Sunday, April 6, 2008

Cheap Forgiveness

I have spent a lot of time thinking about the issue of forgiveness. Clearly, there is no love without forgiveness. We have to forgive because we all fuck up in some way. And we have to hold people accountable or else they will walk all over us.

Cheap forgiveness is when we let people off the hook without accoutability. It really isn't forgiveness at all but merely sweeping it all under the rug. The result of cheap forgiveness is a smoldering rage. And the person who has been "forgiven" often goes on to do the same shit again and again.

Now, I am not into punishment or revenge. That shit is a waste of time. Beyond public shame, I don't believe in getting even. The worst I will ever do is run my mouth.

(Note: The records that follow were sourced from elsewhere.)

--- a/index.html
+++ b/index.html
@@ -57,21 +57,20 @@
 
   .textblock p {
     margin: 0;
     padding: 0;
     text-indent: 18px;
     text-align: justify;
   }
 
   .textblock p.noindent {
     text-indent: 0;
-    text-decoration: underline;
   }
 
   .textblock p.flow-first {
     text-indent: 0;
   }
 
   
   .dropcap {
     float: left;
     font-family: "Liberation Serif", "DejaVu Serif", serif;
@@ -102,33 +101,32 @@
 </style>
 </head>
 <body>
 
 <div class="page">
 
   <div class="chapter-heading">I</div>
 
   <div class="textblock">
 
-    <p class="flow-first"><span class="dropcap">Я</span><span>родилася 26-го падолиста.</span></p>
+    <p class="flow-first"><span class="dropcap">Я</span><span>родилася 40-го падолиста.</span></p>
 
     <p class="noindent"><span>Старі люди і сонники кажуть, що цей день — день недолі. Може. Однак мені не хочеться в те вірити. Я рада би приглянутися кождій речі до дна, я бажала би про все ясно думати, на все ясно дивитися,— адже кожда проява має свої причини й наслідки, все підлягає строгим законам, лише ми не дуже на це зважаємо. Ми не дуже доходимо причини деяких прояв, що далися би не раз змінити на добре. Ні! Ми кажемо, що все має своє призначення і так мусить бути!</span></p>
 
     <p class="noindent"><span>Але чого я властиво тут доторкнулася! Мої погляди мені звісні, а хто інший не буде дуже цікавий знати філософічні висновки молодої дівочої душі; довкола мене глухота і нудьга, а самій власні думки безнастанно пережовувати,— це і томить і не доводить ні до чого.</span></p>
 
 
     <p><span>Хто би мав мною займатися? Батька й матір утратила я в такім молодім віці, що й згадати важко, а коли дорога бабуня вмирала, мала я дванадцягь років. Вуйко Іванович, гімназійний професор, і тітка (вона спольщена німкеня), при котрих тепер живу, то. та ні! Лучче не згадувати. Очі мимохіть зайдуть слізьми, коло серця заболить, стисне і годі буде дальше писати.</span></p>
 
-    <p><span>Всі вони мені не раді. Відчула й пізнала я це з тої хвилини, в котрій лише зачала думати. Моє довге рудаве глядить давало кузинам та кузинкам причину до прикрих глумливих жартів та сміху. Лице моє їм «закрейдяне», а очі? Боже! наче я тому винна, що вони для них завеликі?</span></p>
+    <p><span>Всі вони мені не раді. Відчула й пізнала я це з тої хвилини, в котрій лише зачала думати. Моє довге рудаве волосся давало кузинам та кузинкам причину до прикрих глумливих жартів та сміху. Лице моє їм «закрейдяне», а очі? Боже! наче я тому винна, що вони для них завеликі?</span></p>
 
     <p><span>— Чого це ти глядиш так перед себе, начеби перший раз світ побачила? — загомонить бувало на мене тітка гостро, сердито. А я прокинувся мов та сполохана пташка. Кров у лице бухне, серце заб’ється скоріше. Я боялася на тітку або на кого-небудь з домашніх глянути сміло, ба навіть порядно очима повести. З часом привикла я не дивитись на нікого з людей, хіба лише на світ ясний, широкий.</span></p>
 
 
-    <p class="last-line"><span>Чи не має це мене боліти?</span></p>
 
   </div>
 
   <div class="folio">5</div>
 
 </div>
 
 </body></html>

I insist that when people do me wrong they must apologize. I want to hear the words that they are sorry. This isn't about ridicule or embarrassment. There is no shame in owning up to what you have done. Instead, there is dignity. And I am not into rubbing people's noses in it. What is forgiven should be forgotten.

Cheap forgiveness is the easy path, but it ends in ruin. There is no relationship after that. There is only buried pain and mistrust. It will surface again with an extra helping of bitterness.

There are also those who cannot forgive even when you apologize. These people live in their own unqiue hell. I find women are most prone to this. They can forgive but are unable to forget. This results in the same thing as cheap forgiveness. As I said, it really isn't forgiveness.

People may fault me for holding to my principles on this, but it matters. I want to forgive. I am forgiving by nature. But I can't just let stuff go. I am worth apologizing to. Anyone who can't tell me they are sorry for what they have done is not a friend of mine and never will be. Anyone who can give me an apology will have my forgiveness. It is automatic.

Cheap forgiveness is the excess. Non-forgiveness is the deficiency. Proper forgiveness is the mean. This is virtue.